Racial and ethnic disparities concerning the diagnosis and treatment of attention-deficit/hyperactivity disorder (ADHD) appear as early as kindergarten and persist through 8th grade, according to a new study.
Racial and ethnic disparities concerning the diagnosis and treatment of attention-deficit/hyperactivity disorder (ADHD) appear as early as kindergarten and persist through 8th grade, according to a new study.
After controlling for various time-invariant and time-varying conditions, investigators found that African American, Hispanic, and other racial and ethnic minority children are 69%, 50%, and 46%, respectively, less likely to receive an ADHD diagnosis than white children behaving the same way. And in 5th and 8th grades, all minorities diagnosed with the condition are half as likely or less to take prescription medication for the condition as white children.
The study looked at a large, nationally representative cohort of schoolchildren attending kindergarten through 8th grade.
The researchers also found that boys are twice as likely as girls to be diagnosed with ADHD, and that more frequent externalizing behaviors increase the risk. Other factors that increase the likelihood of diagnosis are having a mother aged older than 38 years, having access to health care, and being raised by English-speaking parents.

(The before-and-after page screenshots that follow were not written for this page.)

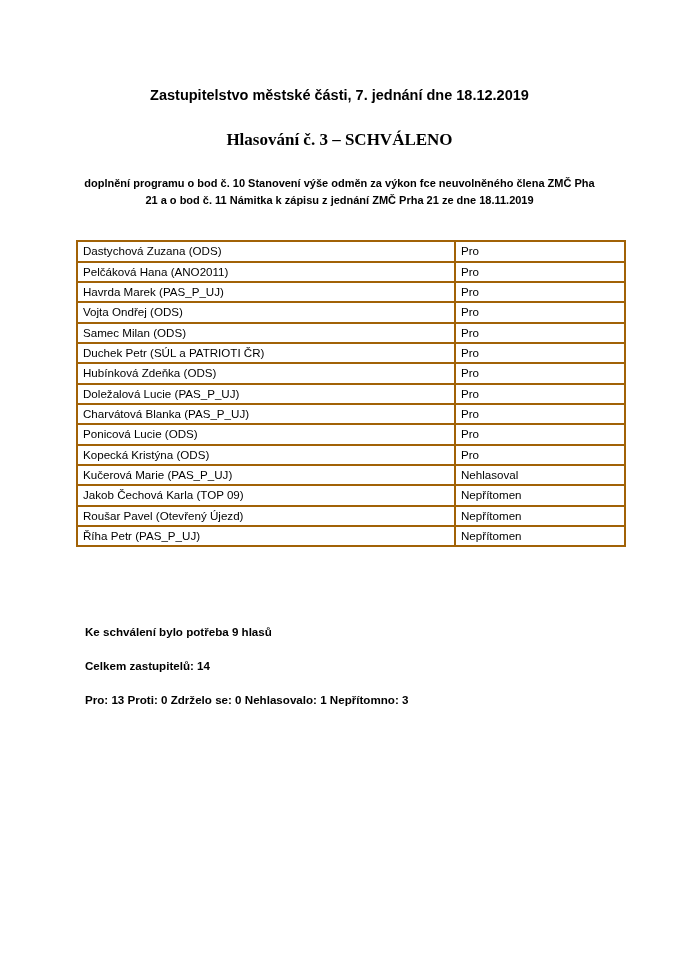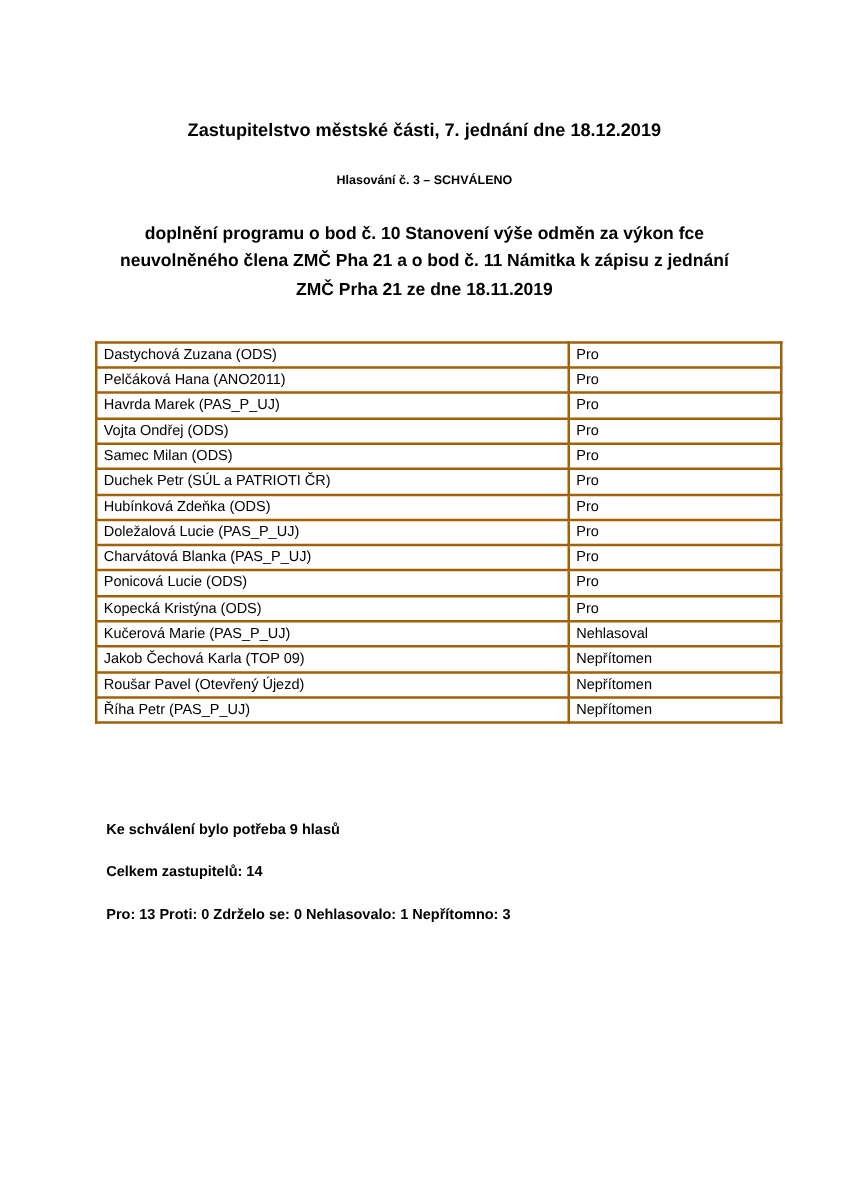--- a/index.html
+++ b/index.html
@@ -12,40 +12,41 @@
     background: #ffffff;
     font-family: "Liberation Sans", sans-serif;
     color: #000000;
     overflow: hidden;
   }
   .page {
     position: relative;
     width: 679px;
     height: 960px;
     box-sizing: border-box;
-    padding: 17px 76px;
+    padding: 7px 76px;
   }
   .title-block {
     padding-top: 78px;
     text-align: center;
   }
   .doc-title {
     font-size: 14.5px;
     font-weight: bold;
     line-height: 1.45;
     margin: 0;
   }
   .doc-subtitle {
-    font-size: 10px;
+    font-size: 17px;
     font-weight: bold;
     line-height: 1.45;
     margin: 22px 0 0 0;
+    font-family: Liberation Serif, serif;
   }
   .doc-desc {
-    font-size: 14px;
+    font-size: 11px;
     font-weight: bold;
     line-height: 1.62;
     margin: 22px 0 0 0;
     padding: 0 3px;
     text-align: center;
   }
   .vote-table-wrap {
     margin-top: 30px;
   }
   table.vote-table {

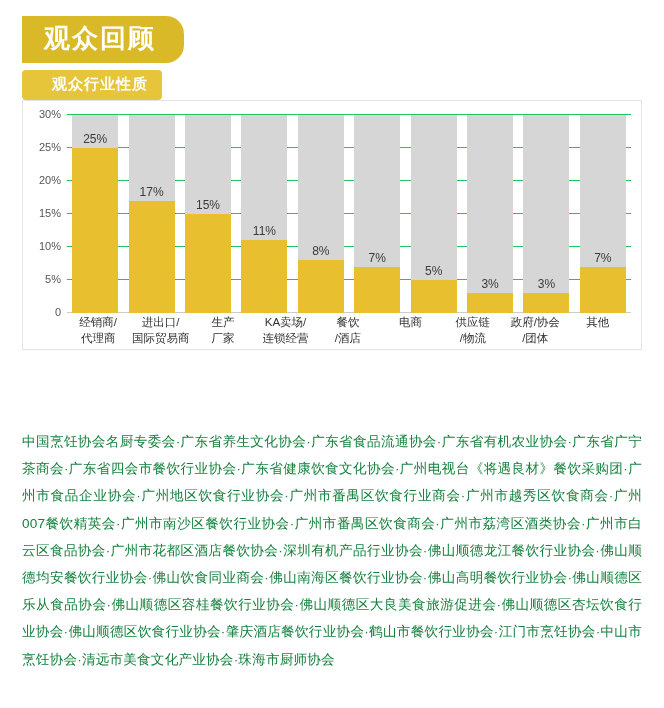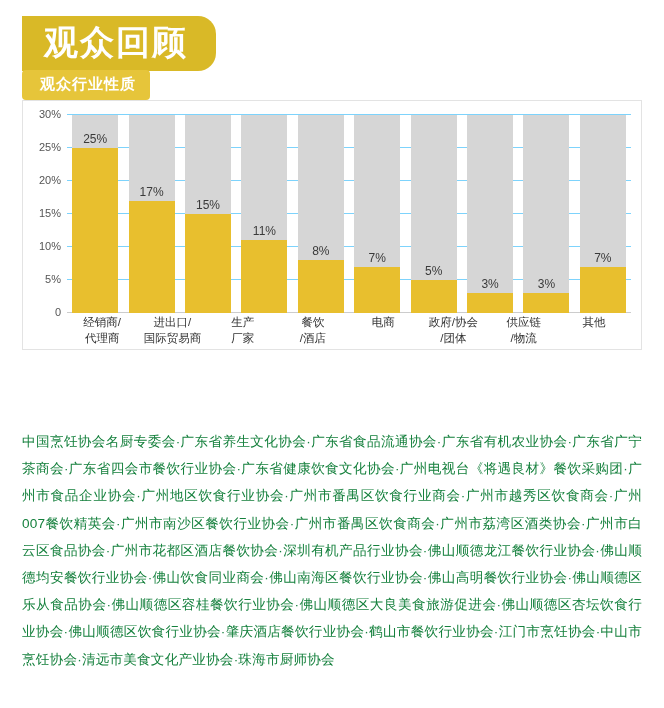--- a/index.html
+++ b/index.html
@@ -20,40 +20,40 @@
     height: 708px;
     box-sizing: border-box;
   }
 
   
   .banner {
     position: absolute;
     left: 22px;
     background: #d9b927;
     color: #ffffff;
-    font-size: 34px;
+    font-size: 26px;
     font-weight: bold;
     letter-spacing: 2px;
     padding: 8px 28px 10px 22px;
     border-radius: 0 18px 18px 0;
     line-height: 1.1;
   }
   #banner-audience { top: 16px; }
   #banner-vip { top: 375px; }
 
   
   .sublabel {
     position: absolute;
     left: 22px;
     top: 70px;
     background: #e6c53a;
     color: #ffffff;
     font-size: 15px;
     font-weight: bold;
-    padding: 5px 14px 6px 18px;
+    padding: 5px 14px 6px 30px;
     border-radius: 4px;
     letter-spacing: 1px;
   }
 
   
   .chart-panel {
     position: absolute;
     left: 22px;
     top: 100px;
     width: 620px;
@@ -67,21 +67,21 @@
     left: 44px;
     top: 14px;
     right: 10px;
     bottom: 36px;
   }
   .gridline {
     position: absolute;
     left: 0;
     right: 0;
     height: 1px;
-    background: #7dd3fc;
+    background: #22c55e;
   }
   .axis-base {
     position: absolute;
     left: 0;
     right: 0;
     bottom: 0;
     height: 1px;
     background: #cccccc;
   }
   .ytick {
@@ -282,27 +282,29 @@
           </div>
         </div>
     </div>
     <div class="xlabels" id="xlabels">
         <div class="xlabel">经销商/
 代理商</div>
         <div class="xlabel">进出口/
 国际贸易商</div>
         <div class="xlabel">生产
 厂家</div>
+        <div class="xlabel">KA卖场/
+连锁经营</div>
         <div class="xlabel">餐饮
 /酒店</div>
         <div class="xlabel">电商</div>
+        <div class="xlabel">供应链
+/物流</div>
         <div class="xlabel">政府/协会
 /团体</div>
-        <div class="xlabel">供应链
-/物流</div>
         <div class="xlabel">其他</div>
       </div>
   </div>
 
 
   <div class="vip-text">中国烹饪协会名厨专委会·广东省养生文化协会·广东省食品流通协会·广东省有机农业协会·广东省广宁茶商会·广东省四会市餐饮行业协会·广东省健康饮食文化协会·广州电视台《将遇良材》餐饮采购团·广州市食品企业协会·广州地区饮食行业协会·广州市番禺区饮食行业商会·广州市越秀区饮食商会·广州007餐饮精英会·广州市南沙区餐饮行业协会·广州市番禺区饮食商会·广州市荔湾区酒类协会·广州市白云区食品协会·广州市花都区酒店餐饮协会·深圳有机产品行业协会·佛山顺德龙江餐饮行业协会·佛山顺德均安餐饮行业协会·佛山饮食同业商会·佛山南海区餐饮行业协会·佛山高明餐饮行业协会·佛山顺德区乐从食品协会·佛山顺德区容桂餐饮行业协会·佛山顺德区大良美食旅游促进会·佛山顺德区杏坛饮食行业协会·佛山顺德区饮食行业协会·肇庆酒店餐饮行业协会·鹤山市餐饮行业协会·江门市烹饪协会·中山市烹饪协会·清远市美食文化产业协会·珠海市厨师协会</div>
 
 </div>
 
 </body></html>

Conversely, more frequent learning-related behaviors and greater academic success decrease the likelihood of receiving the diagnosis. Similarly, children living in Western states are less likely to be diagnosed with ADHD than children from the Midwest.
The researchers cautioned that the study was based on parent reports. Whether minority children are underdiagnosed or white children are overdiagnosed remains unclear. Nevertheless, perhaps ADHD screening methods require review for cultural sensitivity.
Reports of how many children in the US have ADHD vary from about 3% to almost 10% of the population.